Lines to restate from the data below: from the one containing "Pantoletten - BLACK/LEOPARD: 2" to the one containing "total: 976.50 -> 1171.73", both included. Give them again exactly, and only them.

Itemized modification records

====

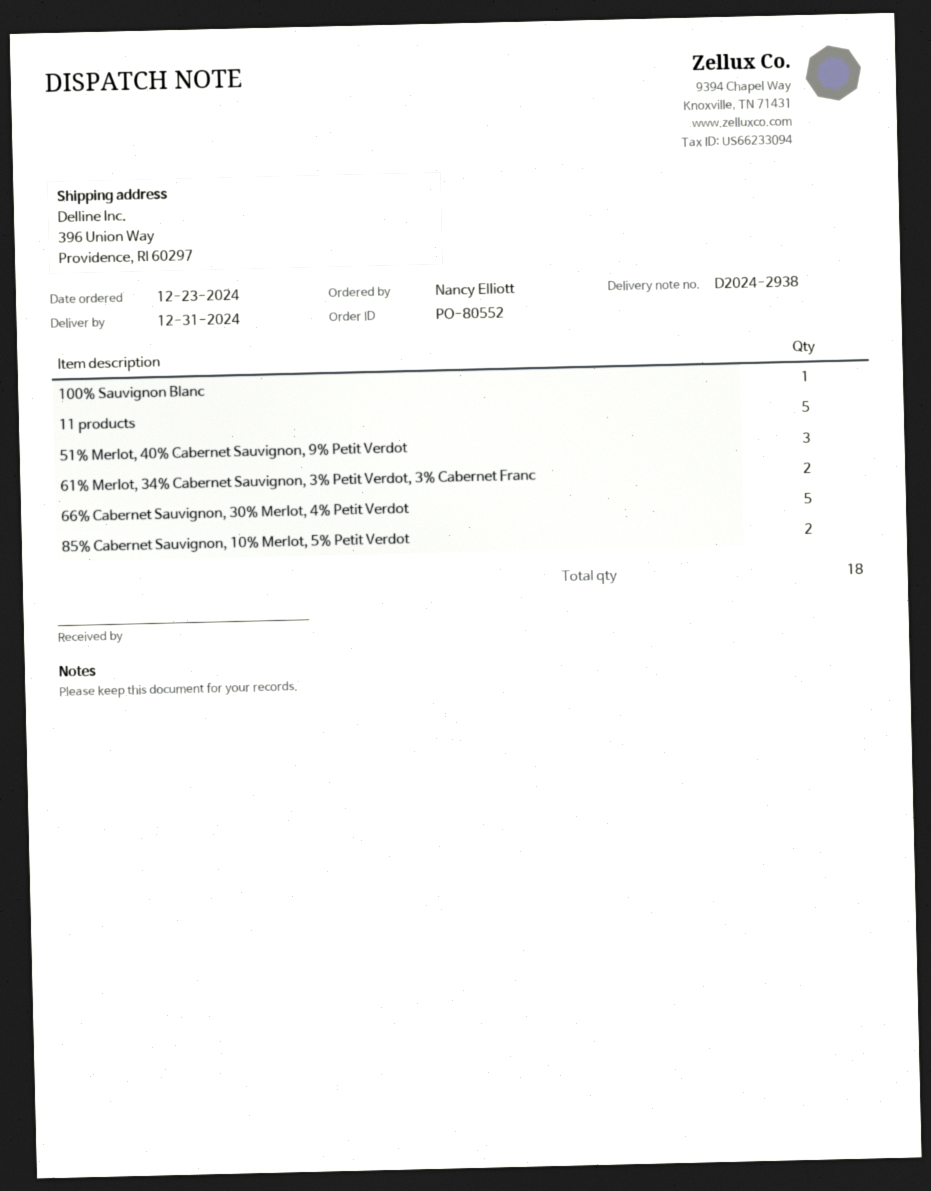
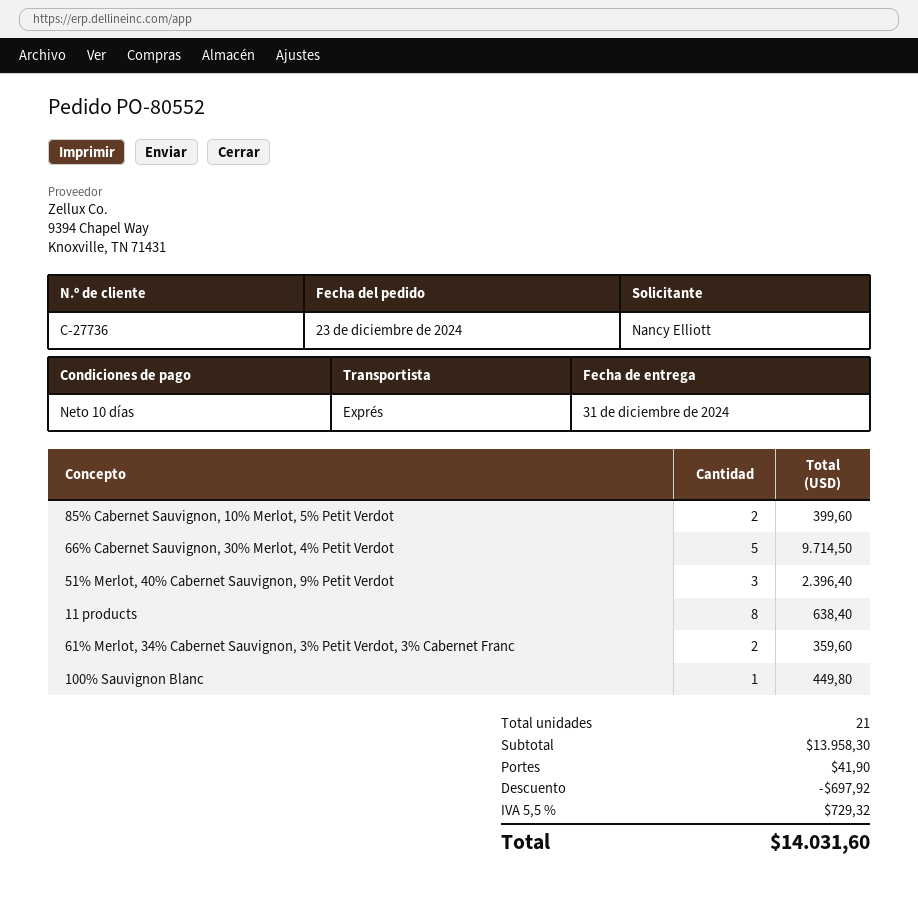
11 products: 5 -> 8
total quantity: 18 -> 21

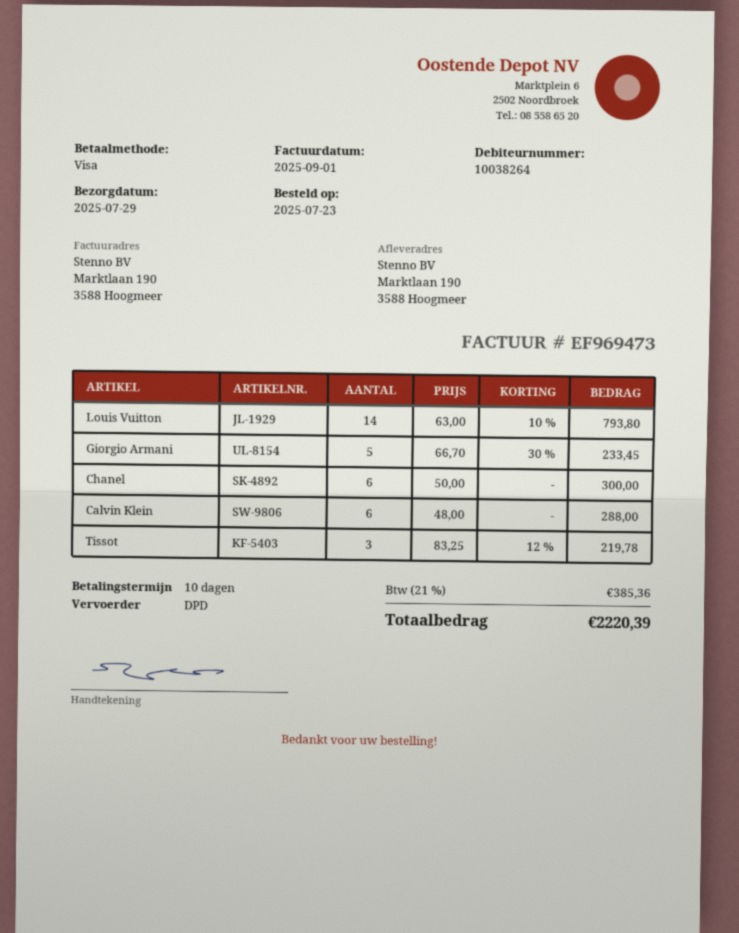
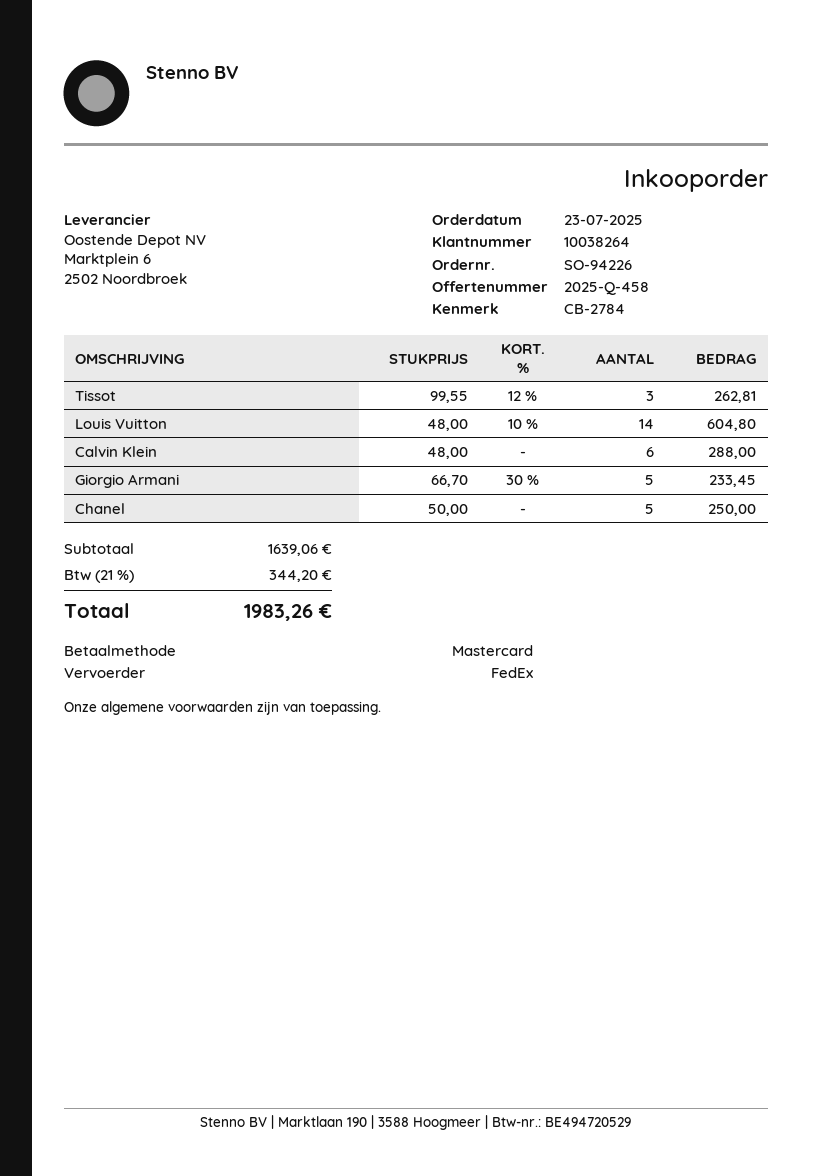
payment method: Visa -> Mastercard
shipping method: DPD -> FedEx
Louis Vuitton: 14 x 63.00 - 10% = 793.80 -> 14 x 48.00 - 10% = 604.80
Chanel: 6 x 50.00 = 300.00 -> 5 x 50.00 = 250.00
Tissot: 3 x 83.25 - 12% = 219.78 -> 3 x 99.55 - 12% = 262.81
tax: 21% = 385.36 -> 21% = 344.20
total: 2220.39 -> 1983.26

====

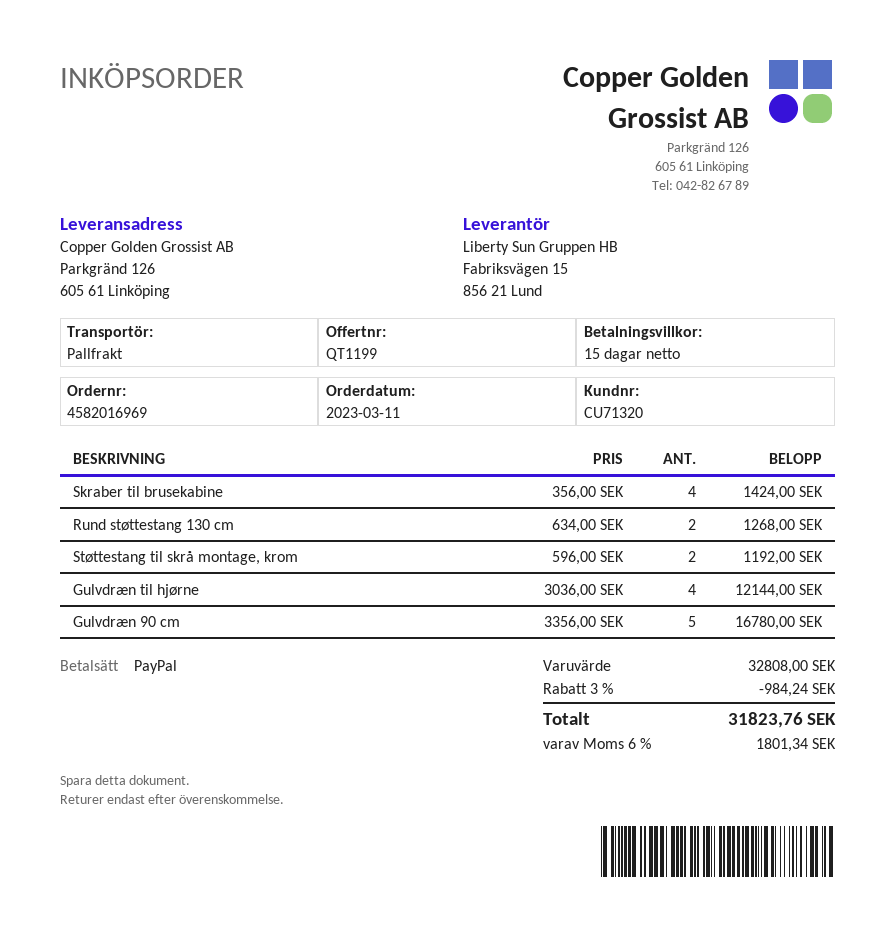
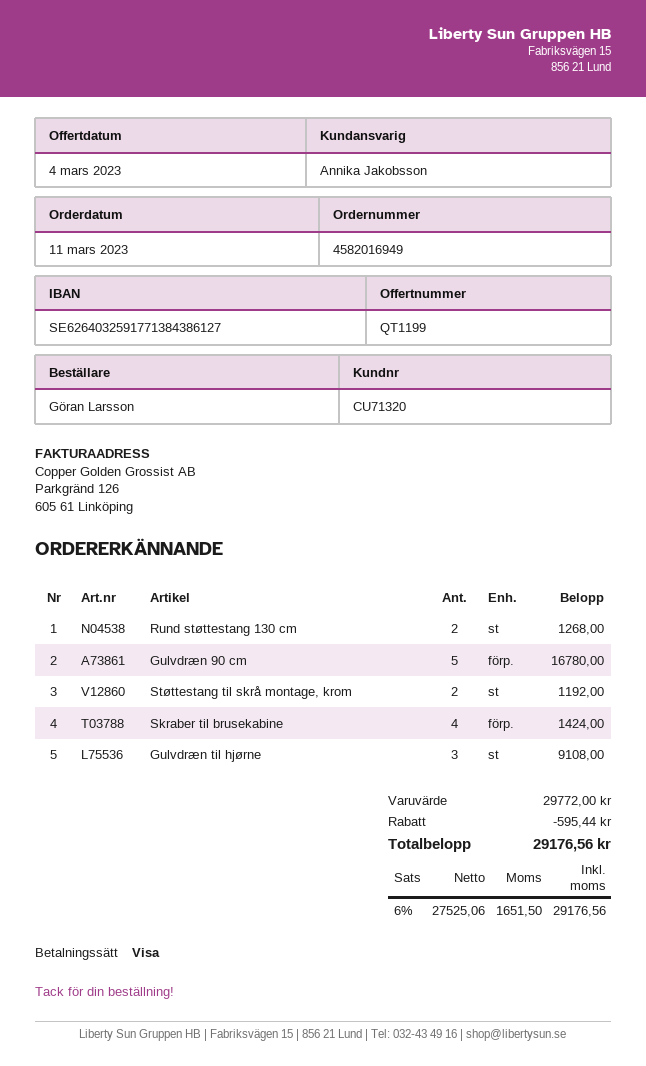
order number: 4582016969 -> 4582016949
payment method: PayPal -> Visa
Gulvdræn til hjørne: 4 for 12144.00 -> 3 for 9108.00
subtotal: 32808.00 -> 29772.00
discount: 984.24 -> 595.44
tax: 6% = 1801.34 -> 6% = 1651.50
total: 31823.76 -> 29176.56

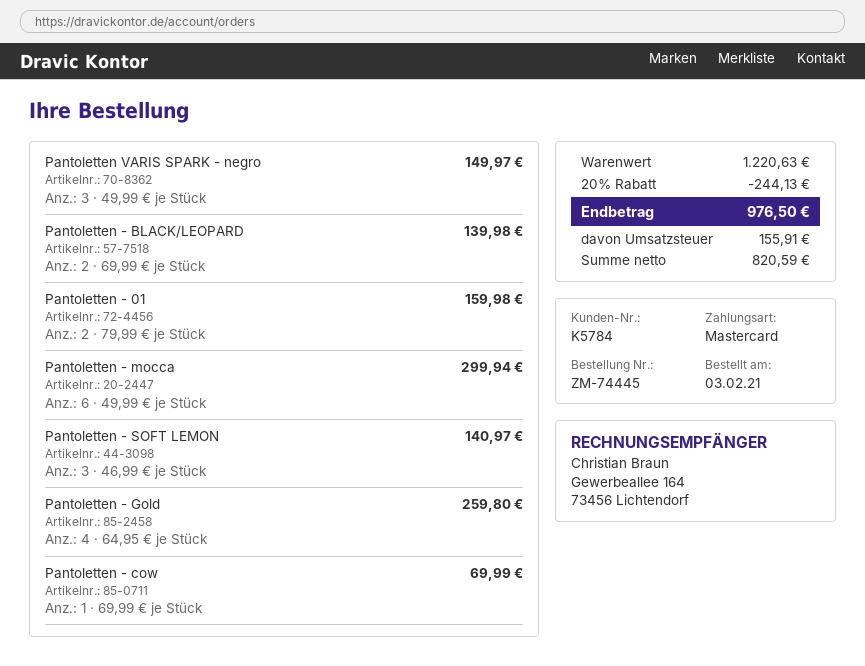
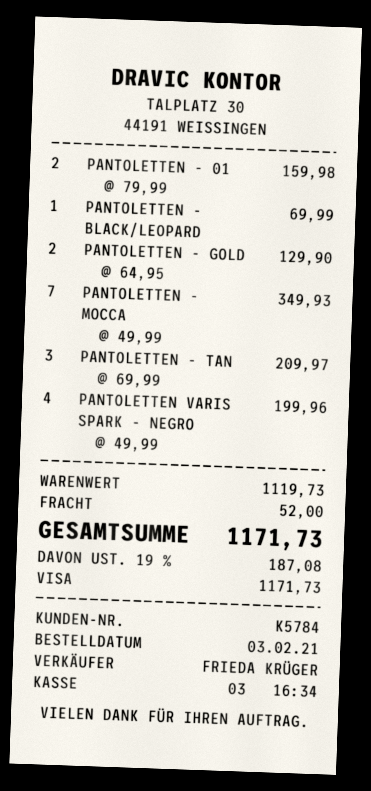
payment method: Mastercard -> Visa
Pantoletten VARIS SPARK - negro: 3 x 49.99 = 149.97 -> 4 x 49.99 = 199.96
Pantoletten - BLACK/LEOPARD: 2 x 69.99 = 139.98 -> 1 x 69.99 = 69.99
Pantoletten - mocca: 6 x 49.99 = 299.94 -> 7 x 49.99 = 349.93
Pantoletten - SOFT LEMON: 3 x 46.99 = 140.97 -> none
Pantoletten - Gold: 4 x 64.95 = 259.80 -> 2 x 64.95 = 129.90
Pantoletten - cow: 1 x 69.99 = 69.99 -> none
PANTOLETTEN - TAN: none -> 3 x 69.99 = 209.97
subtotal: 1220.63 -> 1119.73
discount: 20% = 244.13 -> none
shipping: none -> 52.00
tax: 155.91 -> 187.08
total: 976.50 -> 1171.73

====

■ ANSWER SECTION:
Pantoletten - BLACK/LEOPARD: 2 x 69.99 = 139.98 -> 1 x 69.99 = 69.99
Pantoletten - mocca: 6 x 49.99 = 299.94 -> 7 x 49.99 = 349.93
Pantoletten - SOFT LEMON: 3 x 46.99 = 140.97 -> none
Pantoletten - Gold: 4 x 64.95 = 259.80 -> 2 x 64.95 = 129.90
Pantoletten - cow: 1 x 69.99 = 69.99 -> none
PANTOLETTEN - TAN: none -> 3 x 69.99 = 209.97
subtotal: 1220.63 -> 1119.73
discount: 20% = 244.13 -> none
shipping: none -> 52.00
tax: 155.91 -> 187.08
total: 976.50 -> 1171.73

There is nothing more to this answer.